Ebola shows we learned too little from AIDS

The largest Ebola outbreak ravages out of control in Africa as WHO considers declaring a public health emergency on suspicion of the disease reaching Saudi Arabia.

Ebola is a health and humanitarian disaster, and a serious infectious disease threat, but a separate WHO action shows systematic weaknesses in how new drugs are researched, developed, approved, and delivered to patients. On August 6, WHO announced an ethics panel to decide if and how to use experimental therapies for Ebola.

If this all sounds a bit familiar, it should. In the depths of the AIDS crisis, patients clamored for access to new drugs with unknown risks. There were no protocols in place. Haphazard experimentation on patients is illegal as well as unethical. But people were dying. Patient advocates created the political will to overcome these obstacles, and let patients choose risks using the meager information available. The result: many, many lives saved.

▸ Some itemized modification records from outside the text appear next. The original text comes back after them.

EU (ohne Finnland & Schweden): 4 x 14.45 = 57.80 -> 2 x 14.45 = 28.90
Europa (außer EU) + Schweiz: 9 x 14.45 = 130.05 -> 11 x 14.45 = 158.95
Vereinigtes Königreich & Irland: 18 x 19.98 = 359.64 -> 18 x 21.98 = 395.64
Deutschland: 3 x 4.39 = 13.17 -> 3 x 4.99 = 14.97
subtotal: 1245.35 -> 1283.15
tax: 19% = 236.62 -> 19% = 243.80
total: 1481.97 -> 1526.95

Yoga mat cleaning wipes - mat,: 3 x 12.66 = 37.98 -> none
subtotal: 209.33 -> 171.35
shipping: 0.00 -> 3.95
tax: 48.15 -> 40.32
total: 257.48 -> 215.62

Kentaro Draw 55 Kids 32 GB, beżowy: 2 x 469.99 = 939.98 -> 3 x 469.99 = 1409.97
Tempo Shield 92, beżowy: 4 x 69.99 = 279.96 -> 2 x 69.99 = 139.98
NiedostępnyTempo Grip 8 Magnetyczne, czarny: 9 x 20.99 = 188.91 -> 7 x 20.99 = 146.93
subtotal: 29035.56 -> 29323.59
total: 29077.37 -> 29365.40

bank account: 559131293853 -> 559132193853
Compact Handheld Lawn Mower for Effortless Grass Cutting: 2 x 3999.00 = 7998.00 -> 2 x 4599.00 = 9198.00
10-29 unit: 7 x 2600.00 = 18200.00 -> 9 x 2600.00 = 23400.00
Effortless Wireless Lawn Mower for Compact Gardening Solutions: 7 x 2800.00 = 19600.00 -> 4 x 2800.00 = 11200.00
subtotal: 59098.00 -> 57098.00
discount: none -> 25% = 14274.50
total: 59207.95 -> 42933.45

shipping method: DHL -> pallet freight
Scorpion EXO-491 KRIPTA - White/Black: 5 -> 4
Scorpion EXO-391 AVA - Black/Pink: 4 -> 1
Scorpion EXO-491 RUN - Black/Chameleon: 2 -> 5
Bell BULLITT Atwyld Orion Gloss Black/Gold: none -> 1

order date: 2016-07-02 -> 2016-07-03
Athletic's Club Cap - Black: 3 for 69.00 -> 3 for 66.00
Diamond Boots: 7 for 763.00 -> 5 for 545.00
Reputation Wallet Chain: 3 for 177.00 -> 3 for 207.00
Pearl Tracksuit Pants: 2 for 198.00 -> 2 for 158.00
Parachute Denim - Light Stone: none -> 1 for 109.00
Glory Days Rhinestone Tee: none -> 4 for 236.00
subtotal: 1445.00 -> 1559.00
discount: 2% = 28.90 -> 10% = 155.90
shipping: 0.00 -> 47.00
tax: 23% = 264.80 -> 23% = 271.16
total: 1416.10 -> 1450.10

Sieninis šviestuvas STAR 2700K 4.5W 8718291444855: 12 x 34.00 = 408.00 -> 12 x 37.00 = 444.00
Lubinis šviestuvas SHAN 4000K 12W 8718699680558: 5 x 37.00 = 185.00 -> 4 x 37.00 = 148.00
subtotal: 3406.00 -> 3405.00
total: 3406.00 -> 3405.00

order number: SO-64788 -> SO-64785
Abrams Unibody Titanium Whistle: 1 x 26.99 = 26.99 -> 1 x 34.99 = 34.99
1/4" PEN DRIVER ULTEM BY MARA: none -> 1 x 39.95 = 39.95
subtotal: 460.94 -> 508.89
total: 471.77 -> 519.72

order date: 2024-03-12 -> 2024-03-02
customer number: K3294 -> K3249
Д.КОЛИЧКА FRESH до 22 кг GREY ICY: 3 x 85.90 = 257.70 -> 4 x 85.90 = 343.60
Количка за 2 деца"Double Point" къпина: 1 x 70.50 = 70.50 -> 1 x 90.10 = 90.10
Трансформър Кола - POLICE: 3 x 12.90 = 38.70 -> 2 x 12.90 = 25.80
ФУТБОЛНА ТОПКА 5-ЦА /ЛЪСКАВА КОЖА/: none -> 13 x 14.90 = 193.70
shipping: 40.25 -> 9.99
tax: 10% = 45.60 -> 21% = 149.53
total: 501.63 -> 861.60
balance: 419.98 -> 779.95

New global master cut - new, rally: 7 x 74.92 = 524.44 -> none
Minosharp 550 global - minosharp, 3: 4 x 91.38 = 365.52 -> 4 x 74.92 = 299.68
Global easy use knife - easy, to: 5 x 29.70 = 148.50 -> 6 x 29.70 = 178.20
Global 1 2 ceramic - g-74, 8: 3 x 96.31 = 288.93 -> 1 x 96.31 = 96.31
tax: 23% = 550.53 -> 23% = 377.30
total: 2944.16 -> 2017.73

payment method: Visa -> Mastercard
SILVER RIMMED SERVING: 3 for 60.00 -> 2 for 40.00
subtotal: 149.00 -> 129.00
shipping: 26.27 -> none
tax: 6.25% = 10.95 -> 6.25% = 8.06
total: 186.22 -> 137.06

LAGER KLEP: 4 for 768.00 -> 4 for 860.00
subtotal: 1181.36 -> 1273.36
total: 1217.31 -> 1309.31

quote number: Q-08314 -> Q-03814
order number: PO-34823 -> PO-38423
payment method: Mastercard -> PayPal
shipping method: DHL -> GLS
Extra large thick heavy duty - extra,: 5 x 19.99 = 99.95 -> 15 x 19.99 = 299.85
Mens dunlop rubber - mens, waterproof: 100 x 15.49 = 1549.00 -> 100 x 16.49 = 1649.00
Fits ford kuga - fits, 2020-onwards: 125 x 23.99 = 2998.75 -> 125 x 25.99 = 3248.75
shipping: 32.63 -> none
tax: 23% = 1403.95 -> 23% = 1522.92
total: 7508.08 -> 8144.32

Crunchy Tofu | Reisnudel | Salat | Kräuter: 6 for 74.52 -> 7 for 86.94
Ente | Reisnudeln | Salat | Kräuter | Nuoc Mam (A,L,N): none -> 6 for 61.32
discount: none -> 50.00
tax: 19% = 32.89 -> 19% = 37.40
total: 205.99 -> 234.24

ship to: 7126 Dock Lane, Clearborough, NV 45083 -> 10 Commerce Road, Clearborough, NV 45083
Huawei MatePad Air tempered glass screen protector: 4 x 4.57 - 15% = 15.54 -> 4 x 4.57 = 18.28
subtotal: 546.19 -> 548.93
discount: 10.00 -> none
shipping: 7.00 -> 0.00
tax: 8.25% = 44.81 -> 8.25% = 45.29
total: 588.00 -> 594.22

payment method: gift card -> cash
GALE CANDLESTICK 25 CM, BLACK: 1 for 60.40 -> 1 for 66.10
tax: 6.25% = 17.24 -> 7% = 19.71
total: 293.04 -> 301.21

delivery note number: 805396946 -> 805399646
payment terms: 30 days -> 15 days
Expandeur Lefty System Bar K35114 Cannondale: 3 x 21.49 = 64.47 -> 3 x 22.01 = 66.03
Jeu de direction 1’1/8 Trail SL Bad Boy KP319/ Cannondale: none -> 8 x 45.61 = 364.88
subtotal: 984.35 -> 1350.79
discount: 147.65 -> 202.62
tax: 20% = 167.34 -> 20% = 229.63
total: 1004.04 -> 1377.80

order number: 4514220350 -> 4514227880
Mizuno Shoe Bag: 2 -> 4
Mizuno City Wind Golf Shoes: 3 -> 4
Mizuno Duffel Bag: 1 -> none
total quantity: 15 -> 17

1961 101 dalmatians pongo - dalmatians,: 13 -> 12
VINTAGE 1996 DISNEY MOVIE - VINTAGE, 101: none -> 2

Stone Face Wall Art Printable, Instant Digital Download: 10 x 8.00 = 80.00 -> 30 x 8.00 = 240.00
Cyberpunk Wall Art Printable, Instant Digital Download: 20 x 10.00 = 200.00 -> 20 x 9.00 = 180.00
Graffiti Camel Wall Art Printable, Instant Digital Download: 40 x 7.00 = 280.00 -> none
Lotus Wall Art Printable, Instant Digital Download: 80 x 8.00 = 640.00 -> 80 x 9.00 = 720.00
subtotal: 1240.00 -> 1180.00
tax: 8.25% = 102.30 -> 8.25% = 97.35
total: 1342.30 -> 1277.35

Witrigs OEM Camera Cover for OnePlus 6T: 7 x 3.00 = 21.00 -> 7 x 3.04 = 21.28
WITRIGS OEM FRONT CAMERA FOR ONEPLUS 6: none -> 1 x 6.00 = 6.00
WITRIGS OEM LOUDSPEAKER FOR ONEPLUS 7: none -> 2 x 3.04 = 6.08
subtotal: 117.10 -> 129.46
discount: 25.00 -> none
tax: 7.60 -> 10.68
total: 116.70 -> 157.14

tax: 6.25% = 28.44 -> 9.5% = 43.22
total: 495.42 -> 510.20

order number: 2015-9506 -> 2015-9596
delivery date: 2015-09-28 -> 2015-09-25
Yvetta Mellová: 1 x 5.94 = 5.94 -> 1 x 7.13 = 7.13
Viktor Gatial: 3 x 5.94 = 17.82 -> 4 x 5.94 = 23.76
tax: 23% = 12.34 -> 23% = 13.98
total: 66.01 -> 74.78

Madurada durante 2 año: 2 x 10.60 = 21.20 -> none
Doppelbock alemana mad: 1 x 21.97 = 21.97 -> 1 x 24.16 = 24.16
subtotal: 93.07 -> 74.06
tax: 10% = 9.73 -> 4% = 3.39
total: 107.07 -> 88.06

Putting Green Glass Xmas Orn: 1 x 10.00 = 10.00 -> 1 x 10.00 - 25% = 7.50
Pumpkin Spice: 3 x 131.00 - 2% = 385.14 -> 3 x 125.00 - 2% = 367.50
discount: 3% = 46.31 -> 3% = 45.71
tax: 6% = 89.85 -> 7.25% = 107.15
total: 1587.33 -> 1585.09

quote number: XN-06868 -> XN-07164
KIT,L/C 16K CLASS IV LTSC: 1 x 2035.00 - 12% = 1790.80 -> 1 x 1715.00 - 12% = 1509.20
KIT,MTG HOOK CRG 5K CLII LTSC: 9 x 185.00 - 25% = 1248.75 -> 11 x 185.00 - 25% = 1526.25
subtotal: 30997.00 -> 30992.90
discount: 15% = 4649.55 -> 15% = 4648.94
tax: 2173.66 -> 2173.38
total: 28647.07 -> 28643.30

What did we learn from the AIDS crisis about how to better manage medical research? Approximately nothing. AIDS remains an exception in healthcare research, in every sense of the word. For example, NIH-funded AIDS research still has separate deadlines and mostly separate review from all other medical research. In our thinking, we've quarantined the whole AIDS crisis itself, as an event. Sure, we rethought what "patient" and "clinical trial" meant for AIDS because we had to. But we're not going to let that infect our thinking in other areas of medicine.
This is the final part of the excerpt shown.